A logo mark is a commonly used term for a figurative trademark and consists of a graphical element or figure. A figurate or logo mark can be just the figure on its own, or it can be combined with one or more words. Words in a specific font are also considered figurative.
A word mark gives stronger rights to the use of the word, which is usually the most distinctive and identifiable element of a trademark. However, if the word mark cannot be registered due to lack if distinctiveness or similarity a figurative (logo) version may succeed by being distinctive and easier to defend against objections and oppositions.
You can trademark a brand or product name. Or a figurative mark which is the legal name for a logo. As long as they are distinctive and not too similar to existing trademarks that are registered or widely used. Other things that can also be trademarked, though these are less common such as sound, pattern colours either singly or in combination, holograms, multimedia and motion. Smells have also been trademarked.

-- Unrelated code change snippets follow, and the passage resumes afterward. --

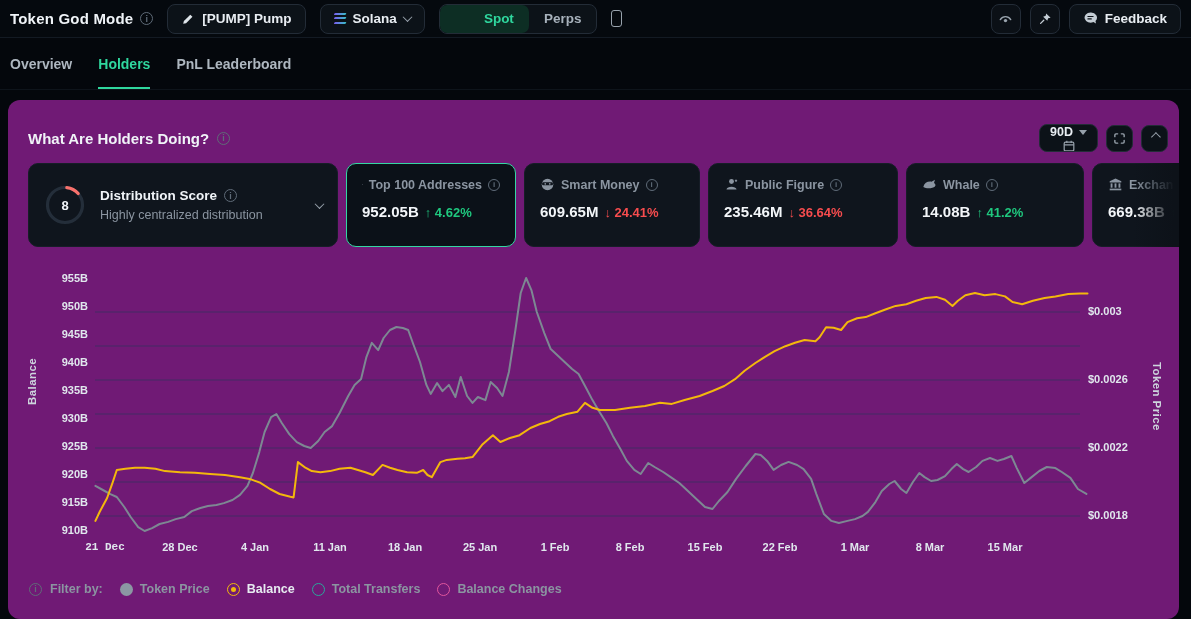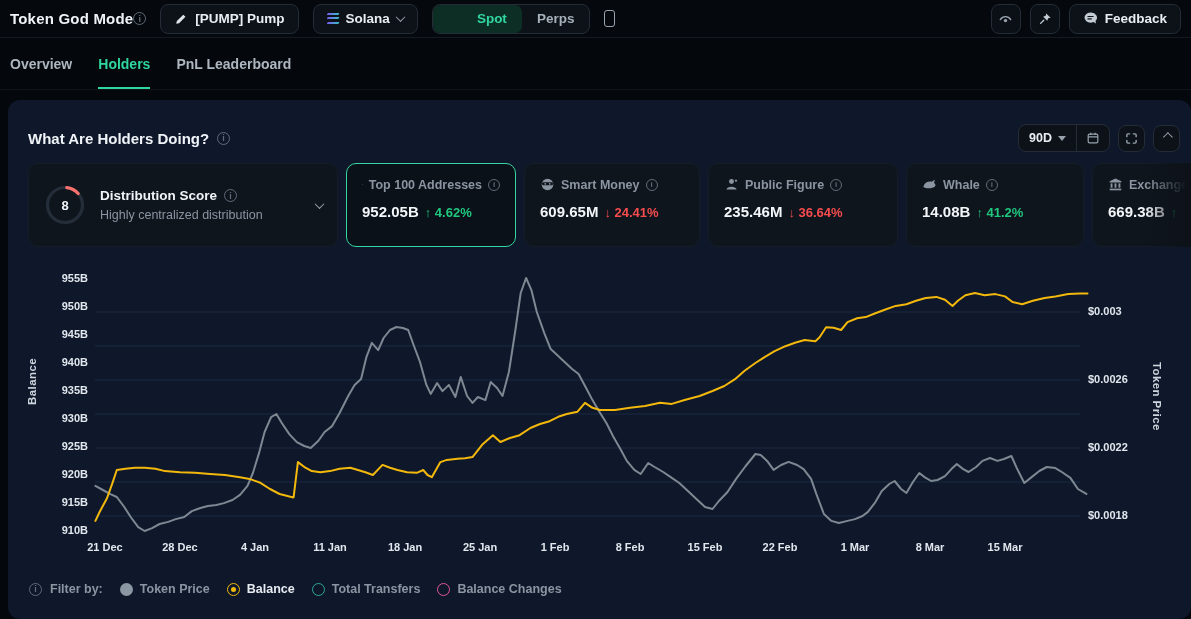"Token God Mode" .brand { gap: none -> 7px }
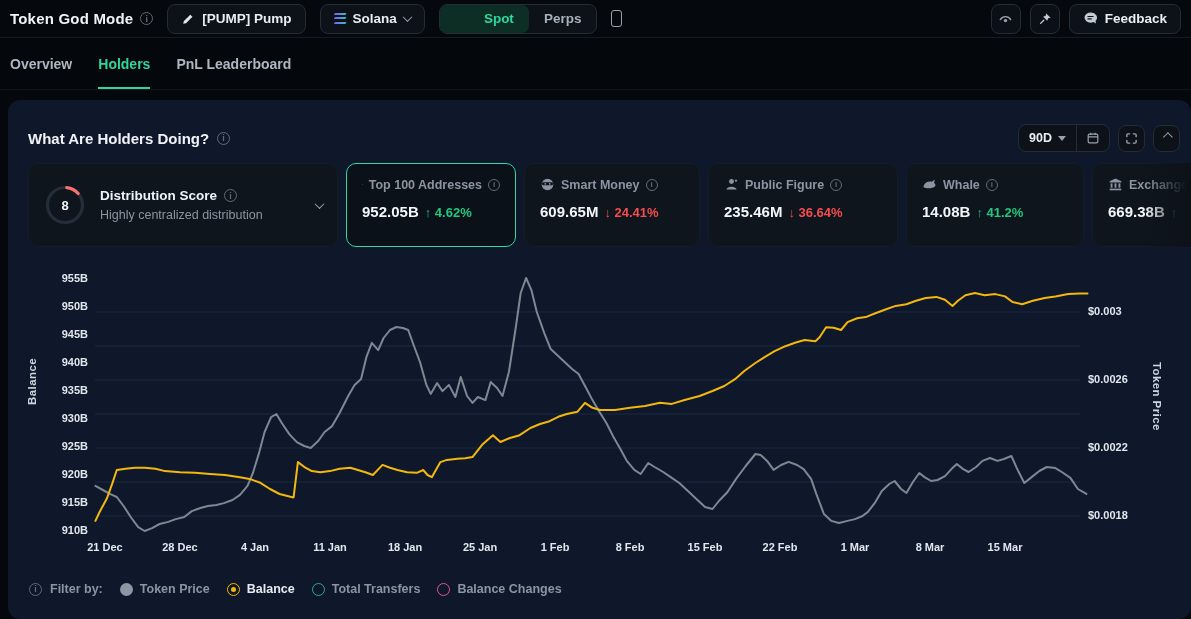"What Are Holders Doing?" .panel { background: #0f172a -> #701a75; right: 0 -> 12px }
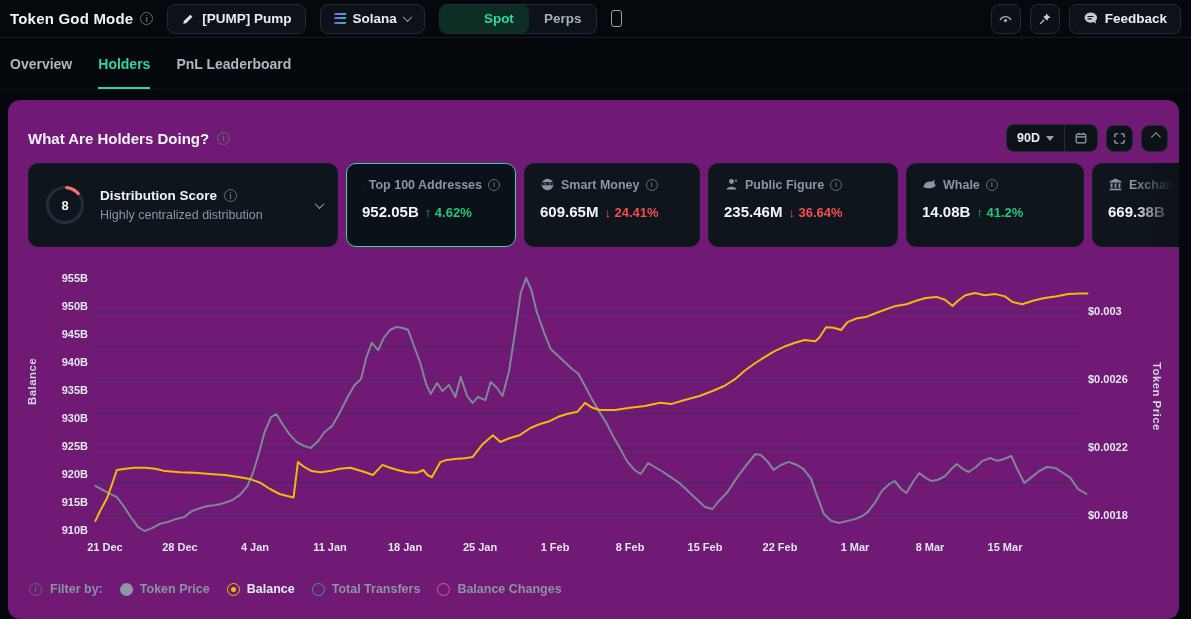"90D" .range-group { flex-direction: none -> column }
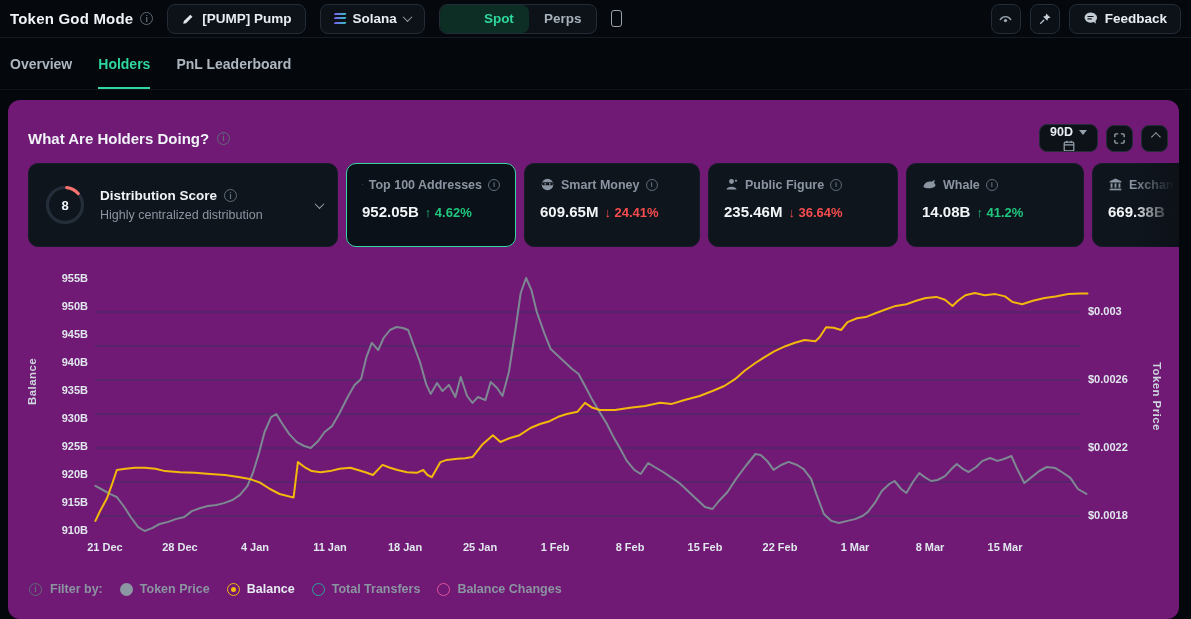"21 Dec" span.tick-x { font-family: none -> Liberation Mono, monospace }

What can not be trademarked varies between registries. All require a trademark to be distinctive and not too similar to other trademarks for similar Goods and Services. Also they can’t be offensive, such as swear words or pornographic images. Or be desciptive and commonly used words or language that should be free to use, or too common or bland,, such as ‘the leading firm’. Lastly a trademark cann ot be too similar to state symbols like flags or hallmarks.
A common law trademark is one where rights are established through widespread use over a number of years. And without registered rights being secured through the relevant registry. Common law rights are equal to registered rights, but harder to prove, and the cost of doing so will normally be many times the cost of registration. It is unwise to rely on common law rights and no established brand owners do.